During the course of a most enjoyable MA in Writing Poetry (Newcastle University, 2002), the slightly off-the-wall streak in my writing seems to have become more noticeable. True, it was always there, hence the title of my most recent Arrowhead publication, but these days I'm allowing myself to give it more freedom. This may be as a counterweight to the darker side of my work; my sequence of poems about the composer Shostakovich, of which the opening Praeludium appears below, has involved me in some fairly grim background reading. An award from New Writing North in 2002 has meant that under the mentorship of David Morley this work is now pretty well complete, and it will I hope be published in time for the Shostakovich Centenary year of 2006.
Darkness thrums like a drumskin. Somewhere,
for someone, night's rhythms have solidified
into the knock on the door.
And someone starts up scattering the patience-cards,
leans a moment against the the wall before walking
with stiff knees and shaking breath towards the sound.
This country lives
in the up-beat before Beethoven's fate motif,
on a perpetual inbreath hurting the diaphragm.

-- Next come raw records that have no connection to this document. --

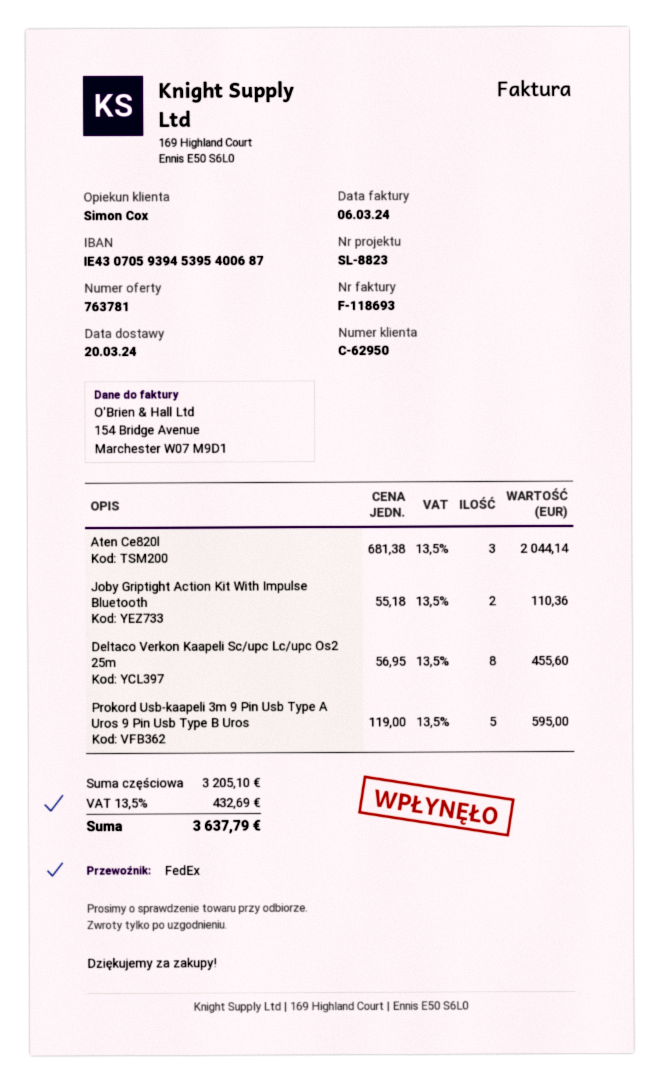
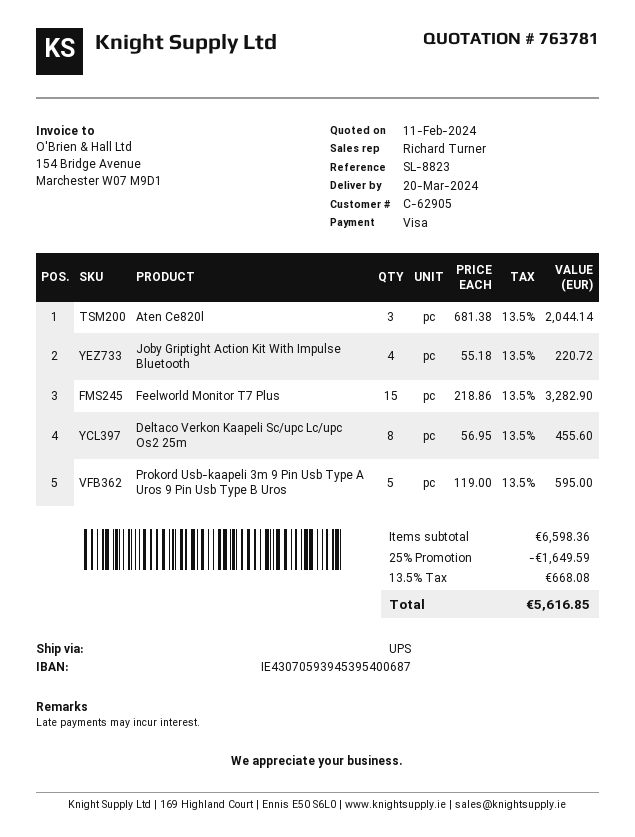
customer number: C-62950 -> C-62905
sales rep: Simon Cox -> Richard Turner
shipping method: FedEx -> UPS
Joby Griptight Action Kit With Impulse Bluetooth: 2 x 55.18 = 110.36 -> 4 x 55.18 = 220.72
Feelworld Monitor T7 Plus: none -> 15 x 218.86 = 3282.90
subtotal: 3205.10 -> 6598.36
discount: none -> 25% = 1649.59
tax: 13.5% = 432.69 -> 13.5% = 668.08
total: 3637.79 -> 5616.85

There are so many ways of being wrong.
from Twenty-Four Preludes and Fugues on Dmitri Shostakovich
The flint flakes
clear-cracked, edge nudged
sharp and sheer. Run your thumb
gently along its fang; the blood springs.
Your blood for the stone's power, to give you life.
Itself will cut Itself,
splinter the dark bone of stone
only on one of its own kind.
Find, cruel, the split in its spirit
and strike, fearless, to hone its cruelty.
You cannot kill it.
This stone is numinous with life.
It has more life than the deer
it shears and shares, spares not sinew and skin.

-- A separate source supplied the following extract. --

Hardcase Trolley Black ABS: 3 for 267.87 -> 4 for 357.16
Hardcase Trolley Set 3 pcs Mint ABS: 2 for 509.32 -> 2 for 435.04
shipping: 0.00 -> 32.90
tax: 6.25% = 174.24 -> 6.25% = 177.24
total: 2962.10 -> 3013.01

It has more life than the branch
it hacks, the stalk, the leaf it cleaves.
It is more hard with life than anything on this earth.
Before I strike I speak:
Heart of flint, forgive me for what I must do.
Running With the Unicorns (Bay Press 1994)
tells me that he's a little bit of the wild,
imperfectly tamed. Also, he reminds me,
there's more to life than cooking and safe poems.
In the supermarket he pad-pads the aisles
beside me, tongue lolling out, panting
gently. Suppose the old biddies could see him?
There'd be panic, chaos, police, guns,
headlines in the local press. Hell, we might even make
the nationals! WOLF SHOT IN SAFEWAY:
WOMAN ARRESTED. My wolf growls.
The reek of storms rides on his pelt.
This is what I need, I think, his dangerous
north. Together we snuff pines and snow,
peer for the grey shapes slinking in the white.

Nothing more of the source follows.